Image comparison data
============================================================

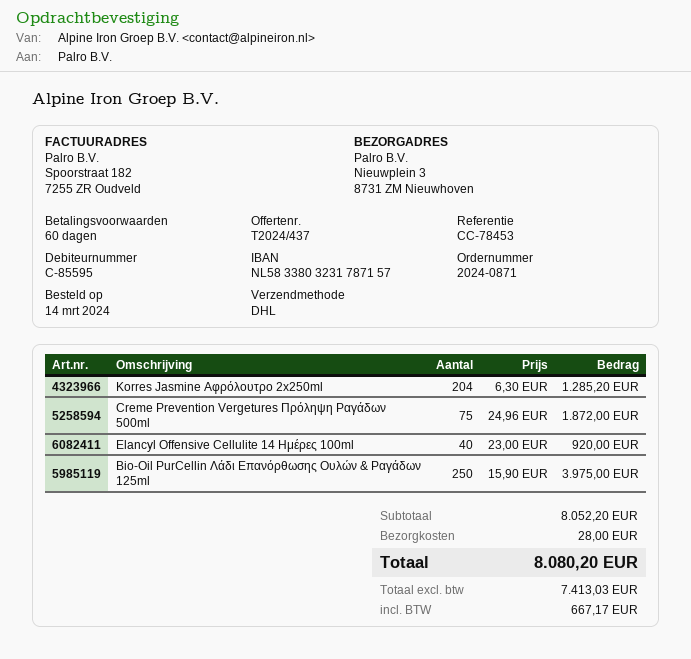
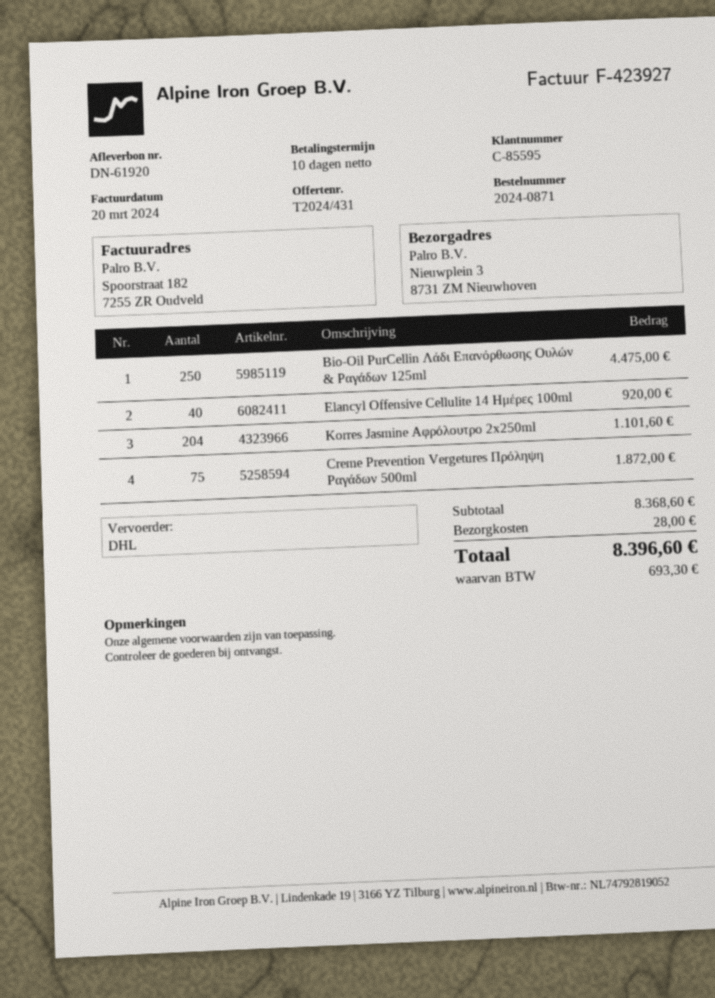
quote number: T2024/437 -> T2024/431
payment terms: 60 days -> 10 days
Korres Jasmine Αφρόλουτρο 2x250ml: 204 for 1285.20 -> 204 for 1101.60
Bio-Oil PurCellin Λάδι Επανόρθωσης Ουλών & Ραγάδων 125ml: 250 for 3975.00 -> 250 for 4475.00
subtotal: 8052.20 -> 8368.60
tax: 667.17 -> 693.30
total: 8080.20 -> 8396.60

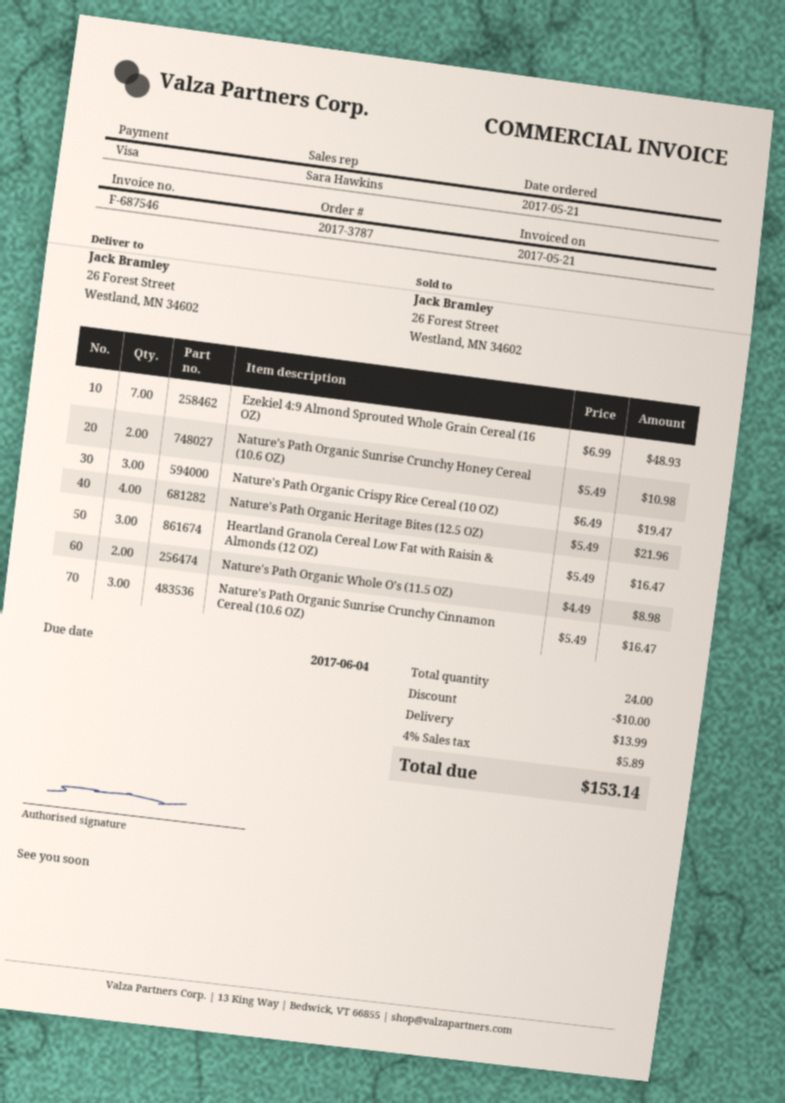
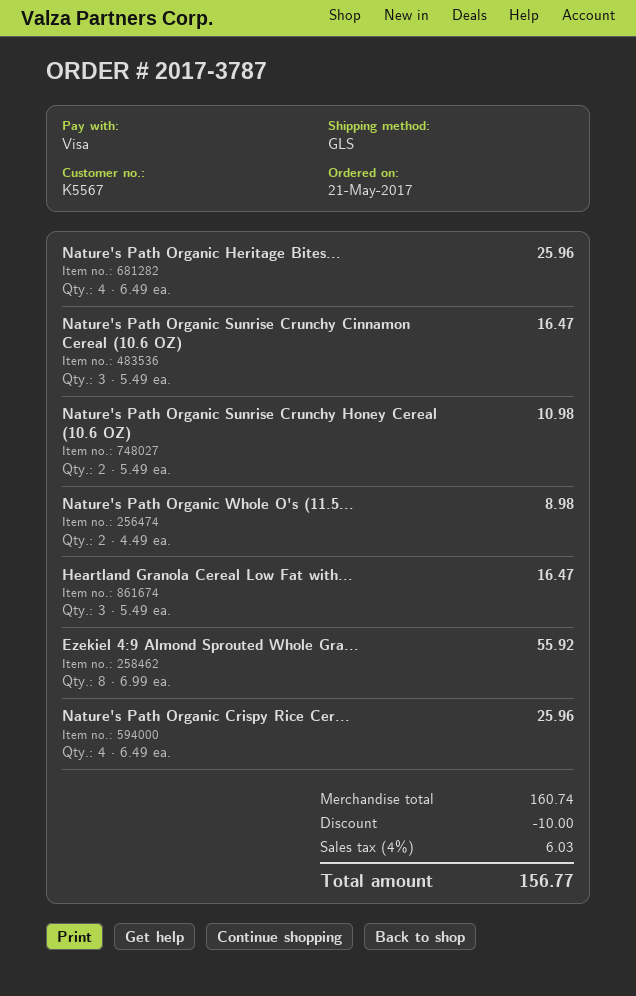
Ezekiel 4:9 Almond Sprouted Whole Grain Cereal (16 OZ): 7 x 6.99 = 48.93 -> 8 x 6.99 = 55.92
Nature's Path Organic Crispy Rice Cereal (10 OZ): 3 x 6.49 = 19.47 -> 4 x 6.49 = 25.96
Nature's Path Organic Heritage Bites (12.5 OZ): 4 x 5.49 = 21.96 -> 4 x 6.49 = 25.96
shipping: 13.99 -> none
tax: 4% = 5.89 -> 4% = 6.03
total: 153.14 -> 156.77

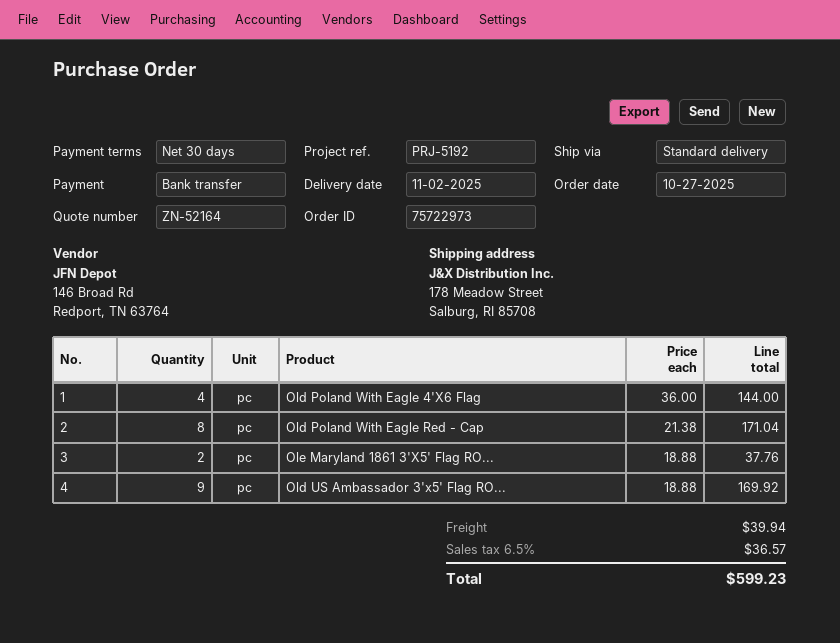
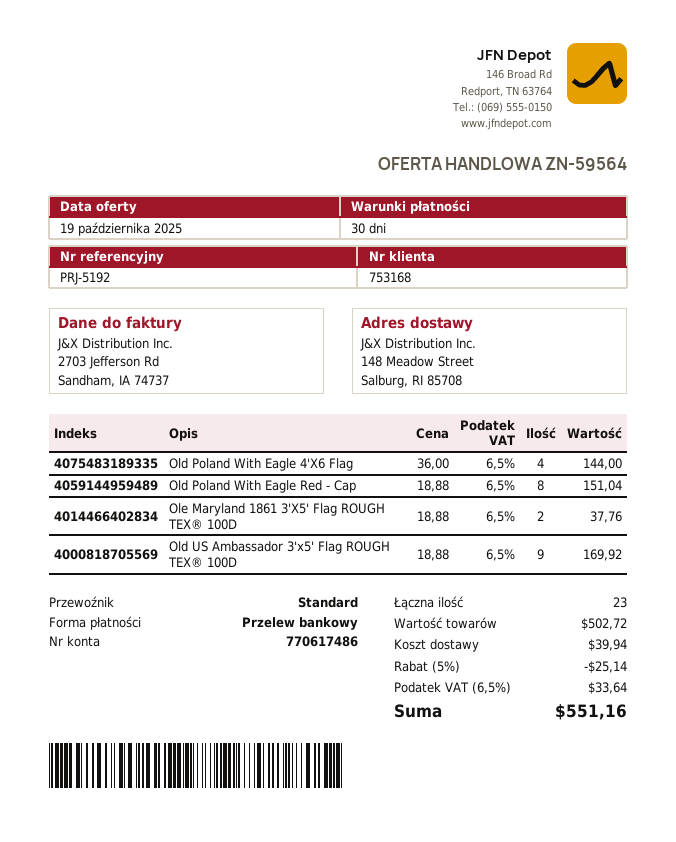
quote number: ZN-52164 -> ZN-59564
ship to: 178 Meadow Street, Salburg, RI 85708 -> 148 Meadow Street, Salburg, RI 85708
Old Poland With Eagle Red - Cap: 8 x 21.38 = 171.04 -> 8 x 18.88 = 151.04
discount: none -> 5% = 25.14
tax: 6.5% = 36.57 -> 6.5% = 33.64
total: 599.23 -> 551.16

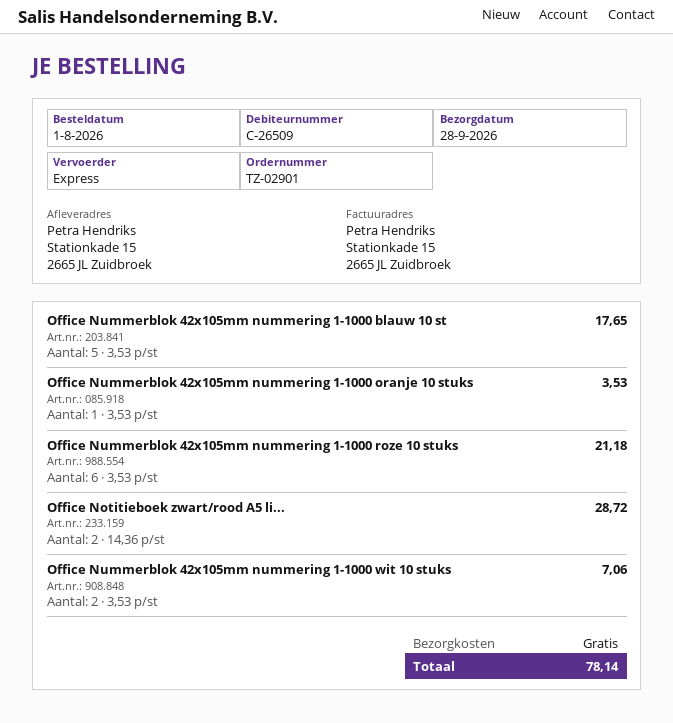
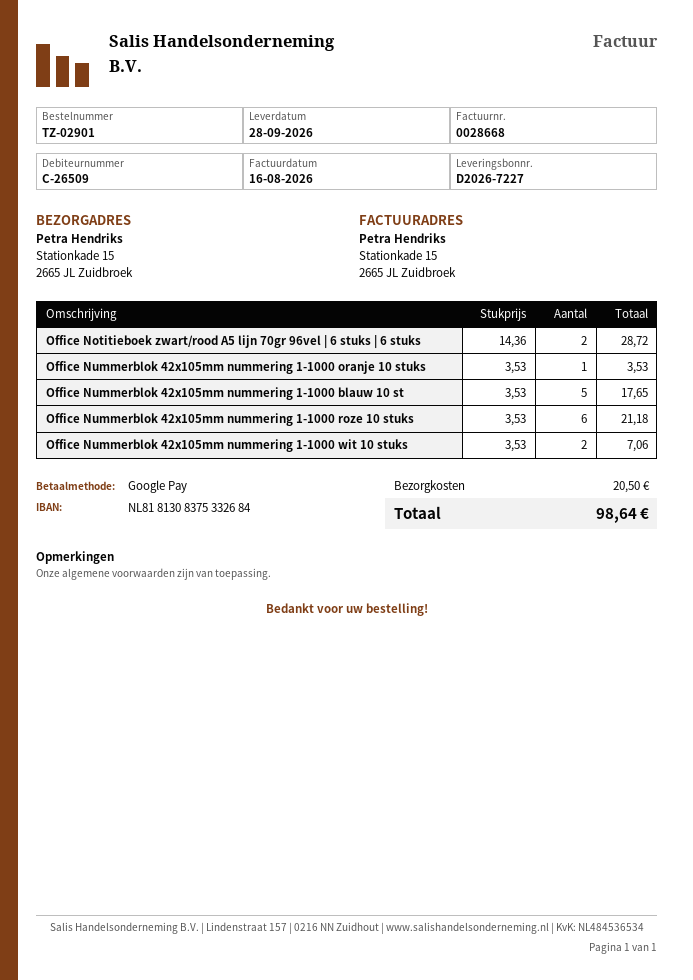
shipping: 0.00 -> 20.50
total: 78.14 -> 98.64

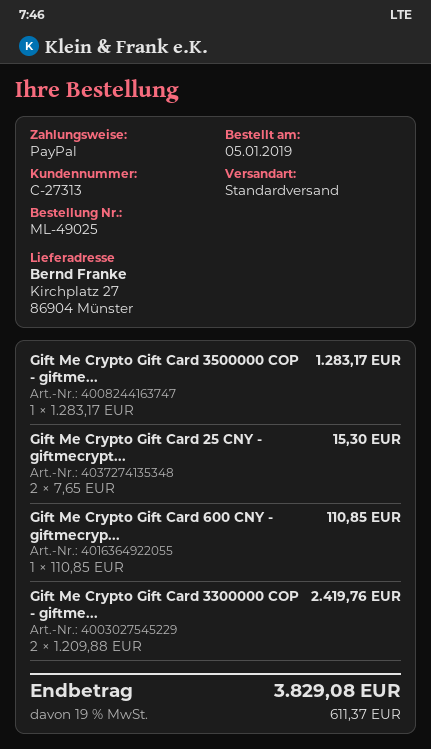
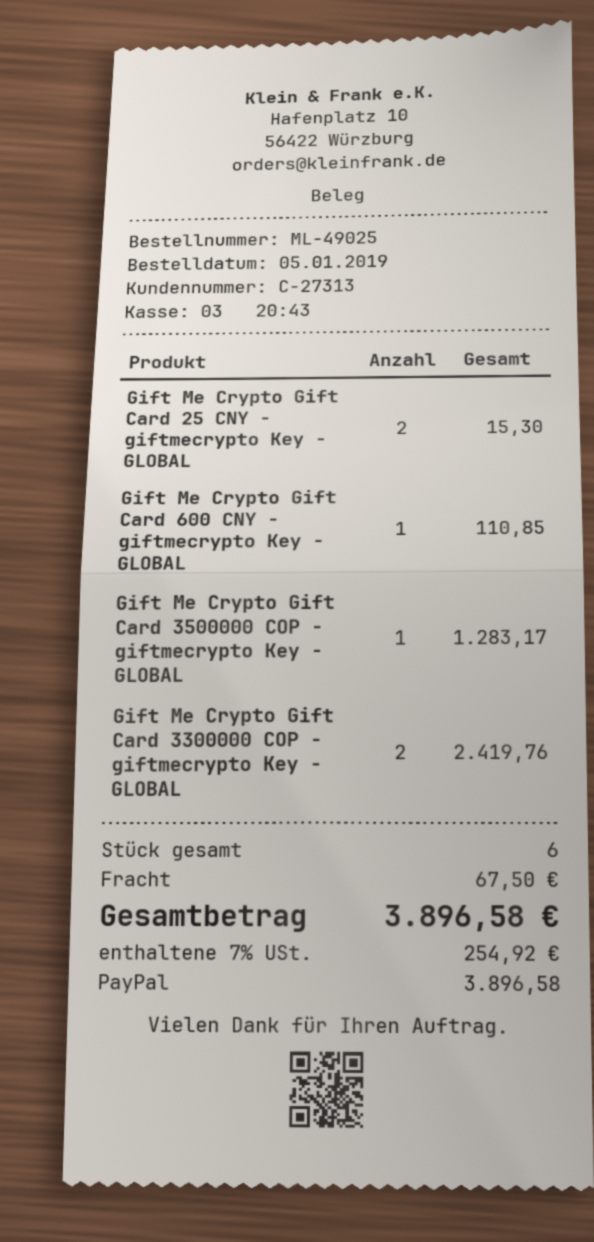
shipping: none -> 67.50
tax: 19% = 611.37 -> 7% = 254.92
total: 3829.08 -> 3896.58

============================================================

# PROMPT
Pull out all lines containing the word "Cereal" from the entries above.

# EXPECTED ANSWER
Ezekiel 4:9 Almond Sprouted Whole Grain Cereal (16 OZ): 7 x 6.99 = 48.93 -> 8 x 6.99 = 55.92
Nature's Path Organic Crispy Rice Cereal (10 OZ): 3 x 6.49 = 19.47 -> 4 x 6.49 = 25.96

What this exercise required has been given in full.